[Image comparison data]
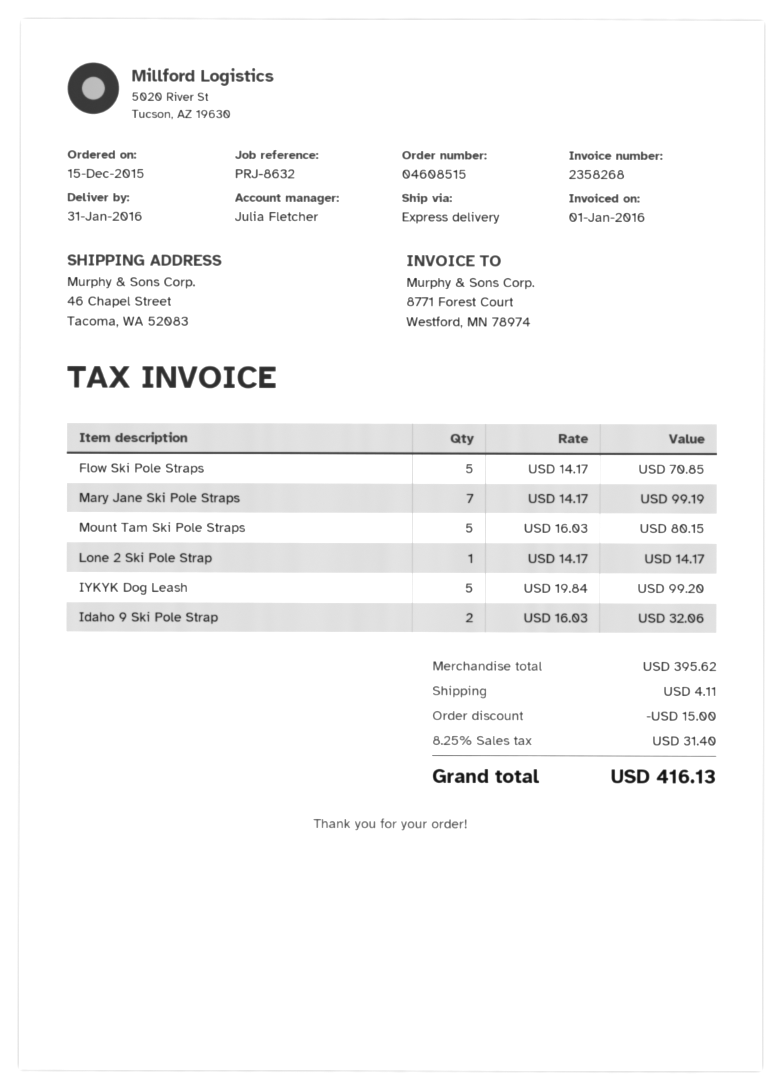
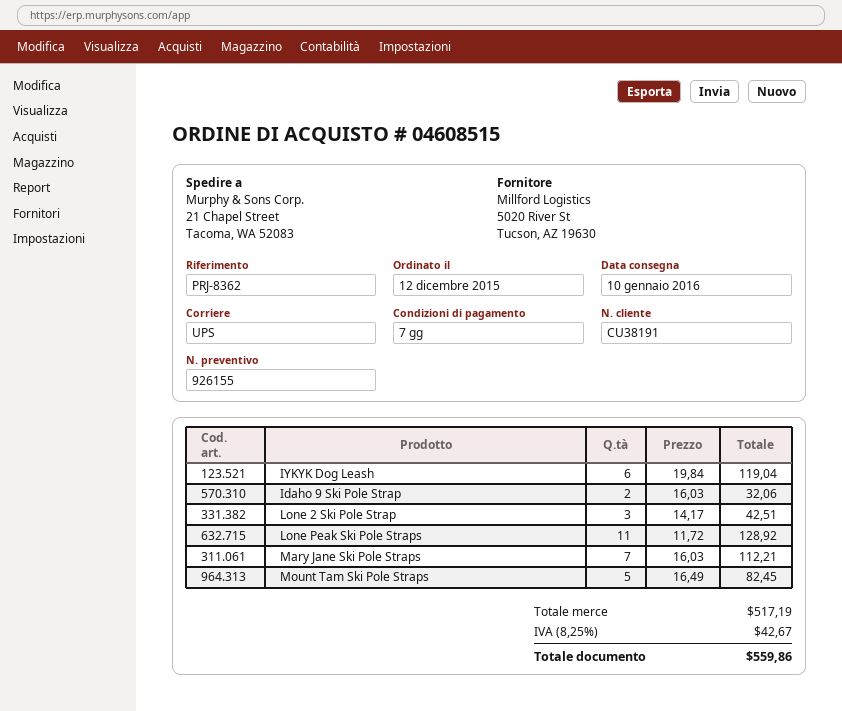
order date: 2015-12-15 -> 2015-12-12
delivery date: 2016-01-31 -> 2016-01-10
reference: PRJ-8632 -> PRJ-8362
shipping method: express -> UPS
ship to: 46 Chapel Street, Tacoma, WA 52083 -> 21 Chapel Street, Tacoma, WA 52083
Flow Ski Pole Straps: 5 x 14.17 = 70.85 -> none
Mary Jane Ski Pole Straps: 7 x 14.17 = 99.19 -> 7 x 16.03 = 112.21
Mount Tam Ski Pole Straps: 5 x 16.03 = 80.15 -> 5 x 16.49 = 82.45
Lone 2 Ski Pole Strap: 1 x 14.17 = 14.17 -> 3 x 14.17 = 42.51
IYKYK Dog Leash: 5 x 19.84 = 99.20 -> 6 x 19.84 = 119.04
Lone Peak Ski Pole Straps: none -> 11 x 11.72 = 128.92
subtotal: 395.62 -> 517.19
discount: 15.00 -> none
shipping: 4.11 -> none
tax: 8.25% = 31.40 -> 8.25% = 42.67
total: 416.13 -> 559.86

- Work instructions
The word "shipping" appears on some lines of the data above; count those lines and return only the number.

- Answer to this task
2